Oft klingts wie ein Hohn auf die Göttlichkeit
Der Erdherrn, liest man im Buche der Zeit,
Wie sie Frauen, ja Kindern mit flehenden Augen,
Kaltlächelnd das Blut aus den Adern saugen.
Und dieser Edelsten herrliche Spur
Trägt zu kindlichern Völkern die Mutter Kultur!
Halunken, Mörder und Henkersknechte
Verbreiten Sitte und Menschenrechte!

Nun nahm der Taler noch einmal das Wort:
Die Welt steht nicht stille, sie schreitet fort!
Ein neuer Martin Luther müßt' kommen,
Auf andrem Feld nur: das sollt' uns frommen!
Der müßte ziehen vor Wittenbergs Tor
Und den Michel, den Faulpelz, führen am Ohr,
Und müßt' ihm die Nachthauben all zusammen
Zu Pulver verbrennen in Feuer und Flammen.
Hei, sollten die roten Zungen prasseln,
Und ringsum die Narrenschellen rasseln! –
Oft war mir, als hört' ich den Widerhall
Der Wittenbergischen Nachtigall
Schon weithin in deutschen Landen erschallen
Und tief in die edelsten Herzen fallen ...

Der Taler schwieg still und die Goldene sprach:
Ach, Bruder, jetzt fühl' ich die ganze Schmach,
Die über die Menschheit wir schuldlos gebracht,
Und die Flammen, die glühend wir angefacht.
O möchte dein Wort sich jemals erfüllen,
Und das Sehnen enterbter Brüder stillen
Die Mutterbrust ewiger Menschlichkeit,
An der kein Neid mehr, nur Friede gedeiht!

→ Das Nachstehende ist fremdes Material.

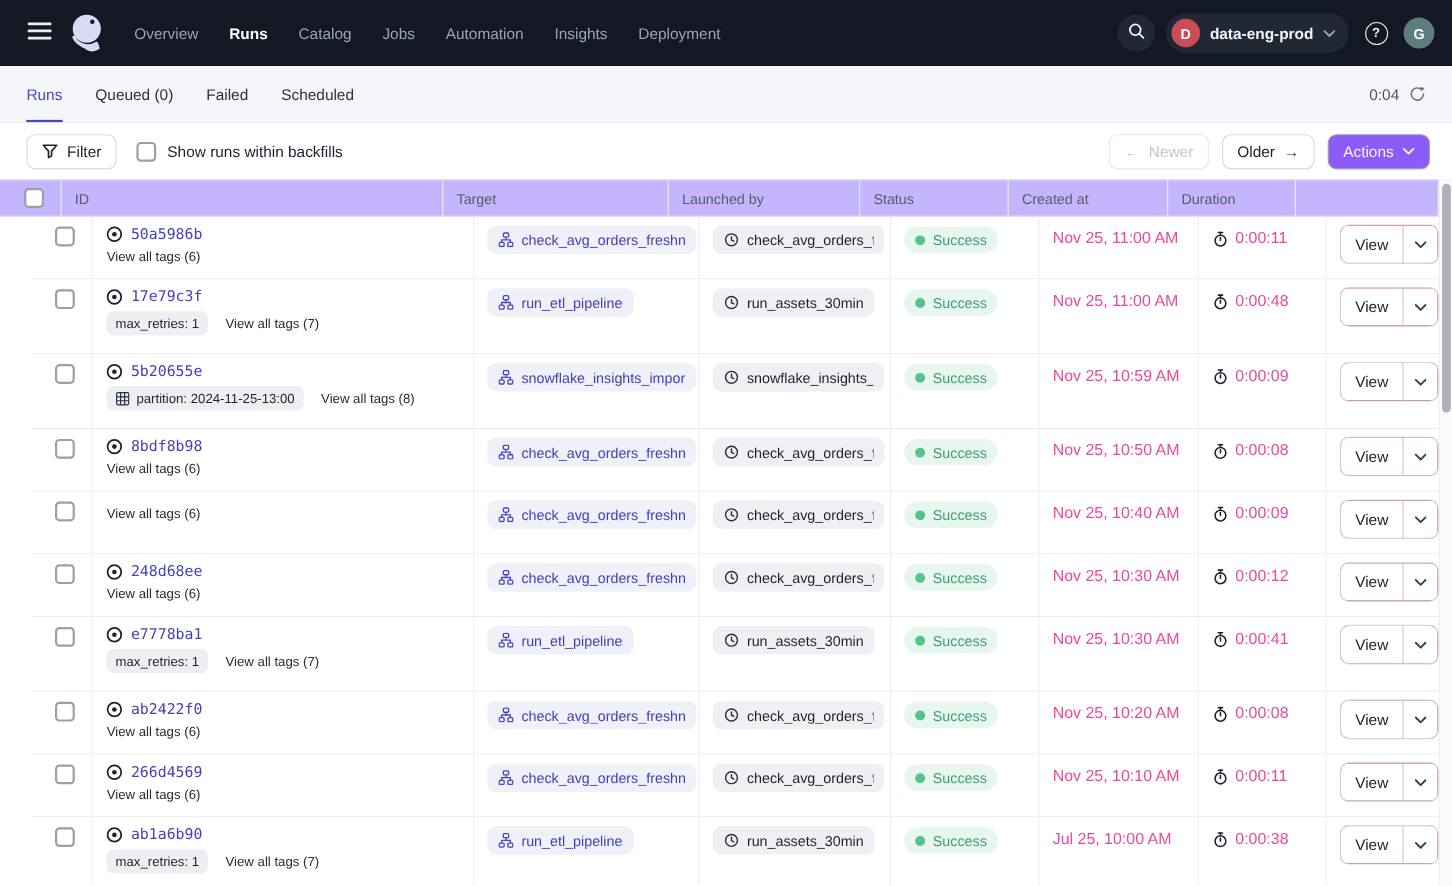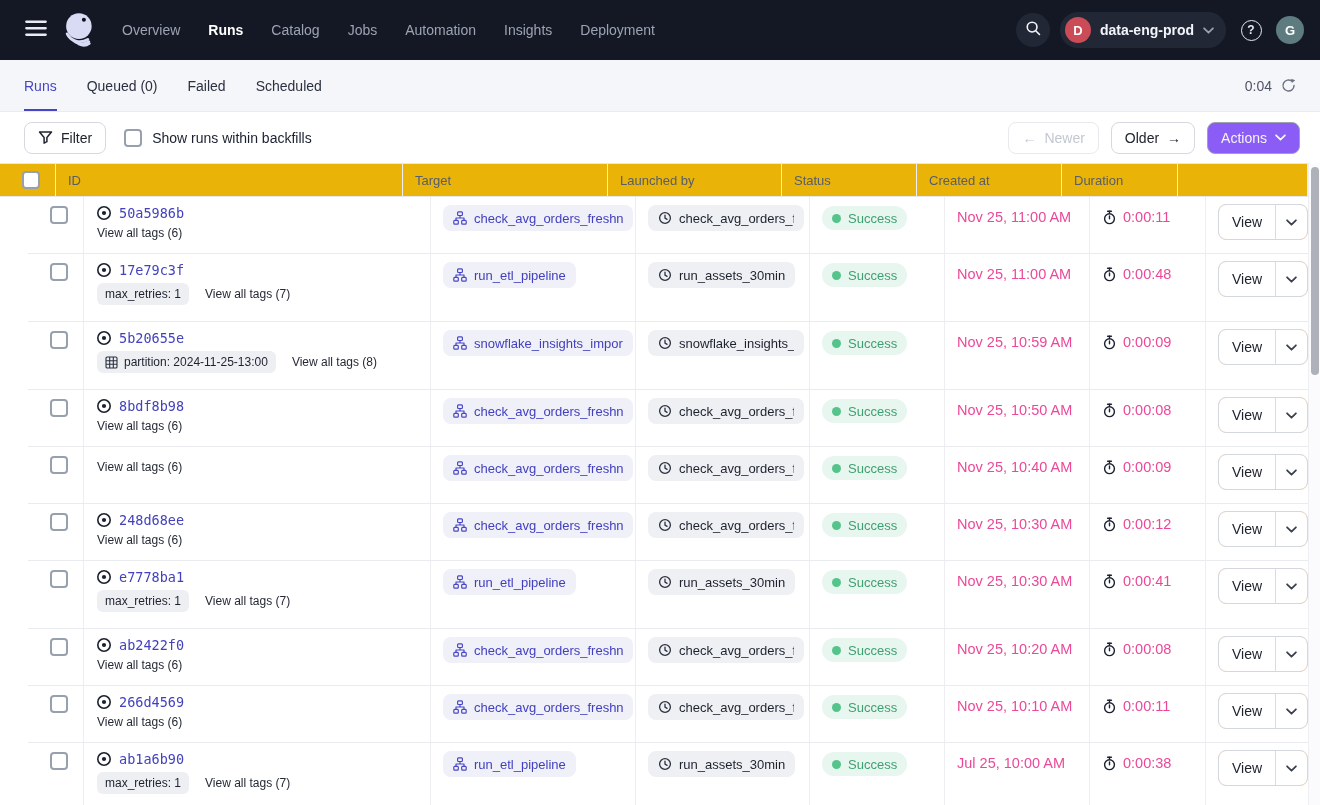"ID" .thead { background: #eab308 -> #c4b5fd }
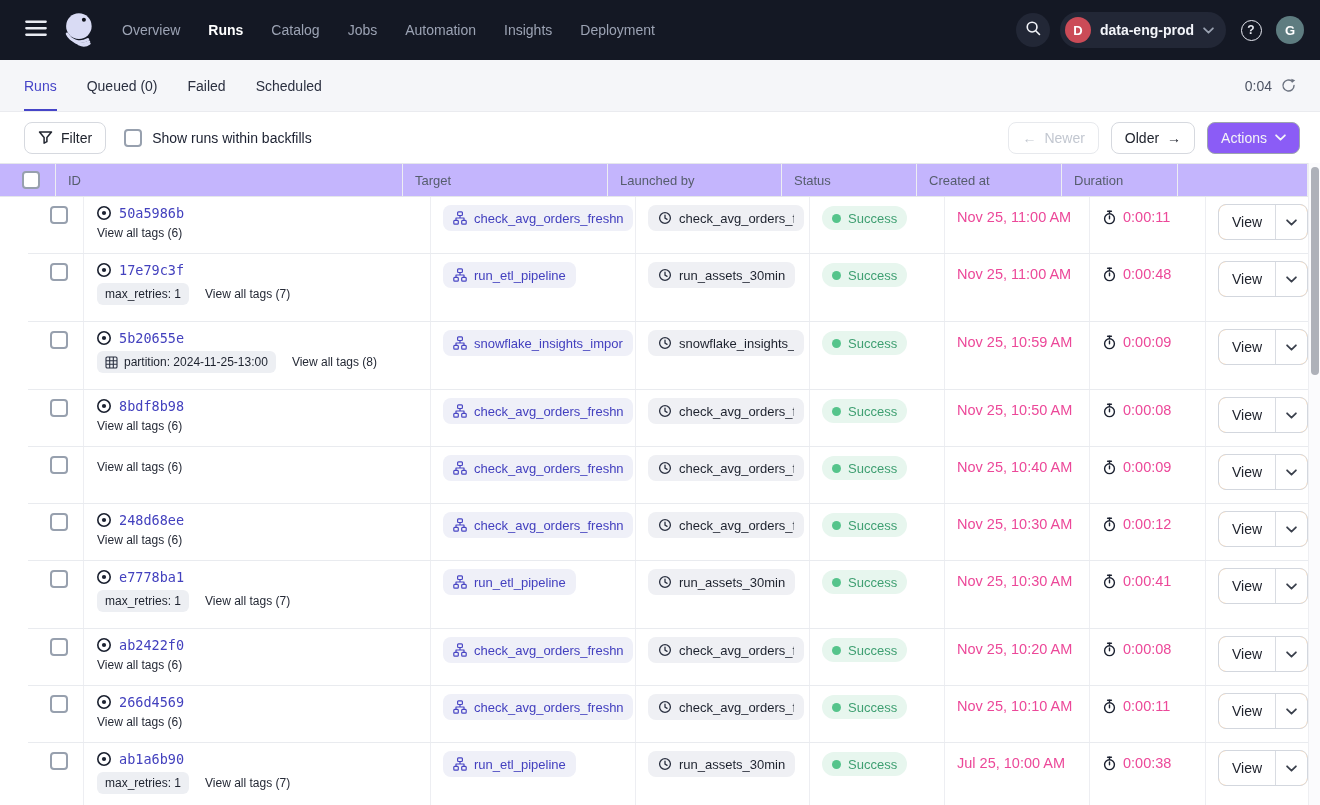"View" .view-group { background: #fdba74 -> #be185d }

Der Pfennig, dieweil ihm nicht Hut und Hand,
Verneigte nur fröhlich den kupfernen Rand:
Frau Krone, Frau güldene Doppelkron',
Das wäre fürwahr ein herrlicher Lohn!
Ein Tag, der geschlichtet den irdischen Streit,
Des ehrlichen Ringens in glücklicher Zeit!
O Zukunft der Liebe, der Arbeit und Lust,
Und des Atmens aus freier Menschenbrust! –
So sprach der letzte. Die anderen schwiegen
Und träumten von kommender Menschheit Siegen ...

* * *

... Es war still geworden in den weiten Mauern. Das Schicksal blies die Fackel aus, die trüb und düster brannte, und das hereinquellende Licht des Mondes floß jetzt ungehemmt über den matten Glanz der schlummernden Schätze dahin. Die Turmuhren einiger umliegenden Kirchen hatten eben die zweite Nachtstunde angeschlagen, als draußen im Gewölbgang die ehernen Türen unsrer Gruft in ihren Angeln erbebten. Dann hörten wir das Umdrehen eines Schlüssels, und nun öffnete sich auch die innere Pforte. Der alte Schließer wars, der uns hinauf zum Licht und Leben rief. Als wir tief aufatmend hinaus auf die Gasse traten, funkelten über uns alle Sterne.